Do You Know What it takes to Succeed with a Lease Option?
In today’s tightening lending environment, you may be like many people who are unable to qualify for a home loan. Still, your family deserves a home they can call their own.
Many people consider a good option to conventional financing to be renting to own or lease purchasing a home.
If you are serious about buying a home, this can be a good option. However, if you dont start doing what it takes to qualify for a mortgage at the beginning if the term, a Lease Purchase can be a financial disaster.
You probably understand that a good credit score is critical to obtaining a loan approval. Times have changes and a strong income and cash to put down are no longer enough.

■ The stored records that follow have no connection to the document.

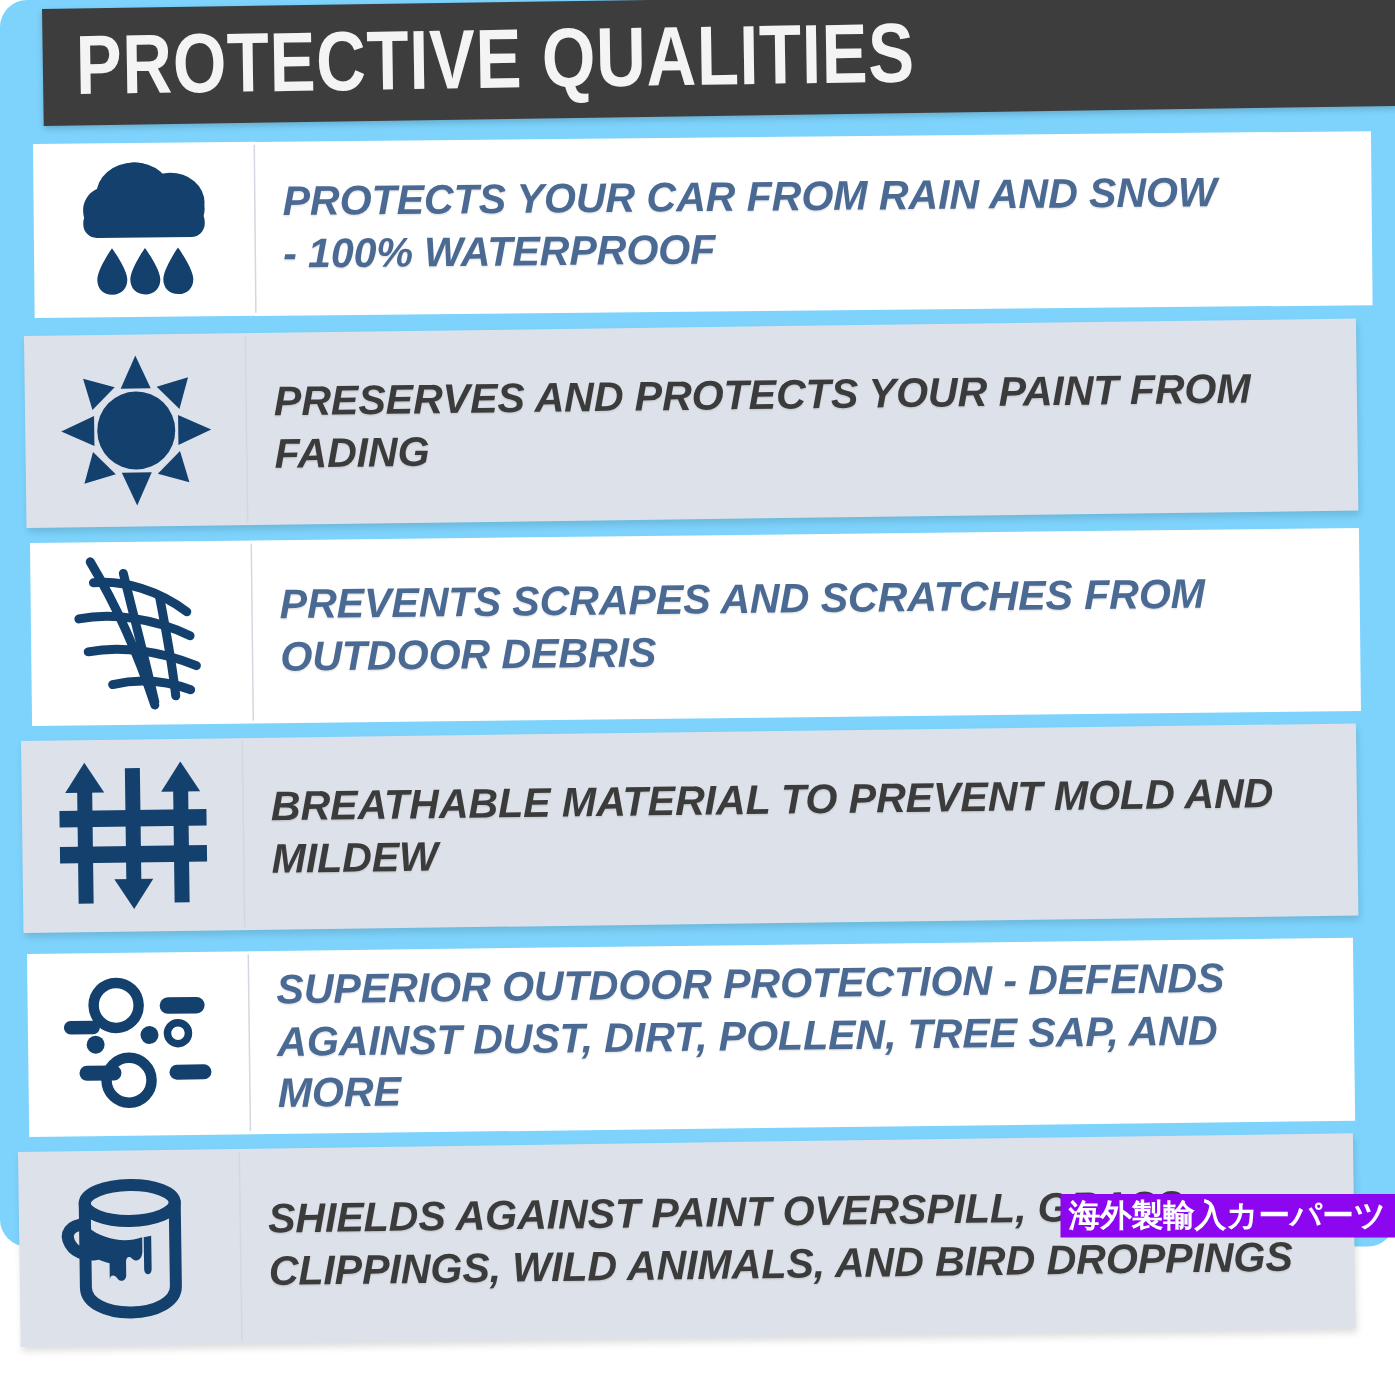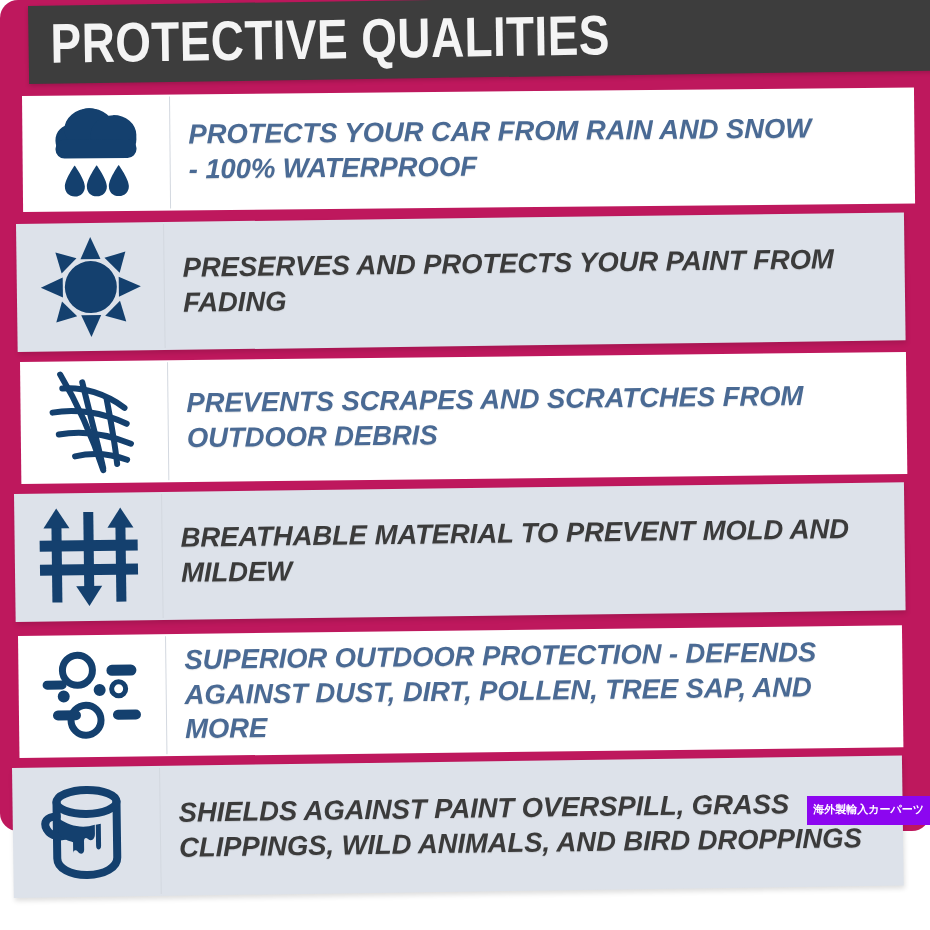--- a/index.html
+++ b/index.html
@@ -10,21 +10,21 @@
   body {
     width: 930px;
     height: 930px;
     overflow: hidden;
     font-family: "Liberation Sans", sans-serif;
   }
   #root {
     position: relative;
     width: 930px;
     height: 831px;
-    background: #be185d;
+    background: #7dd3fc;
     border-radius: 18px;
   }
 
   
   .header-bar {
     position: absolute;
     left: 28px;
     top: 6px;
     width: 912px;
     height: 78px;
@@ -110,21 +110,21 @@
   .svg-icon { display: block; }
 
   
   .watermark {
     position: absolute;
     right: 0px;
     bottom: 6px;
     background: #8c06f0;
     color: #ffffff;
     font-family: "DejaVu Sans", sans-serif;
-    font-size: 11px;
+    font-size: 21px;
     font-weight: bold;
     line-height: 24px;
     padding: 2px 6px 3px 6px;
     letter-spacing: 0px;
     white-space: nowrap;
   }
 </style>
 </head>
 <body>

You need to begin repairing your credit immediately. The first thing you will want to do is pay off any current collections and pay your credit cards off.

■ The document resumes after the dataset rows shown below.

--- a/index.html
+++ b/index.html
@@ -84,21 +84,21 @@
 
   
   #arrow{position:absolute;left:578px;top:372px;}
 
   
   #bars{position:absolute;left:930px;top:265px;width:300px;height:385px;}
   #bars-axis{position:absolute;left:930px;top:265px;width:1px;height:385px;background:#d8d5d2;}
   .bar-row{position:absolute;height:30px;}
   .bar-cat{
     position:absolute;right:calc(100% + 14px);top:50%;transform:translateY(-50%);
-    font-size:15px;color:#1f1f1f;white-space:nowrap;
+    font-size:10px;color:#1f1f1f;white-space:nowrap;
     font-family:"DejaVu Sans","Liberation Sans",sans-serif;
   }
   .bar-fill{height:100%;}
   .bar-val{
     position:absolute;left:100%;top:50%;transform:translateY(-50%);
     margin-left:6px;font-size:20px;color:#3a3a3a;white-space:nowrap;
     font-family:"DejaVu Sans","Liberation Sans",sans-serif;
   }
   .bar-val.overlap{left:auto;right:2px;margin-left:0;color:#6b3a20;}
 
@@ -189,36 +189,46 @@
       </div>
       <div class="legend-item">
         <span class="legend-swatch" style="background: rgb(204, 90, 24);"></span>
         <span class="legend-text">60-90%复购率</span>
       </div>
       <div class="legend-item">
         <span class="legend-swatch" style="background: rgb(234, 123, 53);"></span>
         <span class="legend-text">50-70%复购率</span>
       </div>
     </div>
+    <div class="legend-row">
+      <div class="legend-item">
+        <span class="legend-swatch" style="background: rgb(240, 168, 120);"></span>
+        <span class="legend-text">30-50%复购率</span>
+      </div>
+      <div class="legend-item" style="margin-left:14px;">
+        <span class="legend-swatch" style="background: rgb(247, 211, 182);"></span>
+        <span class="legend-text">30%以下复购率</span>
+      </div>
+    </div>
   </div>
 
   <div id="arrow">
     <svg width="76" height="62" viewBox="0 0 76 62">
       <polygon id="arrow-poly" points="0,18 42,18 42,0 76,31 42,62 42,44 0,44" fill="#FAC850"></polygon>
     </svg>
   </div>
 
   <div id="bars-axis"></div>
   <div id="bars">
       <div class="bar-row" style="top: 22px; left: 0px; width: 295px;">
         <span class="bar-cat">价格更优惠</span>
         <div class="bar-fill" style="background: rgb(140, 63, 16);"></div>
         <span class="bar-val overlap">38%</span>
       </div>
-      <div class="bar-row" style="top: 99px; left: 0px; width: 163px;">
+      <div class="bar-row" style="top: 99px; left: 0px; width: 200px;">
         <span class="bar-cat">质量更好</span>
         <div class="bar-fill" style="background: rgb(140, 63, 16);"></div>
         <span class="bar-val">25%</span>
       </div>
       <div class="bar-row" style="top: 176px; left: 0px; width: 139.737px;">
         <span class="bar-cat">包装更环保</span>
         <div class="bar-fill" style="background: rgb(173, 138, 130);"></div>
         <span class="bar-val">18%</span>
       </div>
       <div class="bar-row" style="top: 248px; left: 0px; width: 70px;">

Because part of your credit score comes from the percentage of revolving credit that is available, you want to have at least four credit cards that are not close to their limit. Your score will be higher if you owe $1,000 and have $20,000 available than if you owe $1,000 with $10,000 in available credit.
Finance company loans should be paid off as soon as possible. While bank loans will positively impact your score, (as long as they are paid on time) finance company loans actually hurt your score. This is because most people seek finance company loans when they are desperate for cash and because of this, they are considered a sign of financial weakness.
You will need to do more than just repair your credit because there are other factors which will impact your ability to qualify for a loan.
Income and job stability are key factors. You want to try to have a minimum of two years with the same employer. The exception to this is if you have changed jobs due to career advancement. This can be viewed as a positive.
Changes in available loan products have made it especially difficult for self employed individuals to qualify for a mortgage.
Historically, a large number of self-employed individuals sought out stated income mortgages. As these loans are no longer available, many are electing to do Lease Purchase transactions for two years to give them the time to document their income. It is important to do what it takes from the beginning of the lease term so that the required documentation will be in order when the time comes. Most every lender will require at least two years of documented income.
Non-citizens should be especially careful when considering a lease purchase or lease option. Significant cash and an established credit file will be critical. Even then, there is no guarantee that a mortgage will be available at the end of your lease term.
If you begin immediately working on your credit as well as other factors that will impact your mortgage approval, you can own your own home in no time!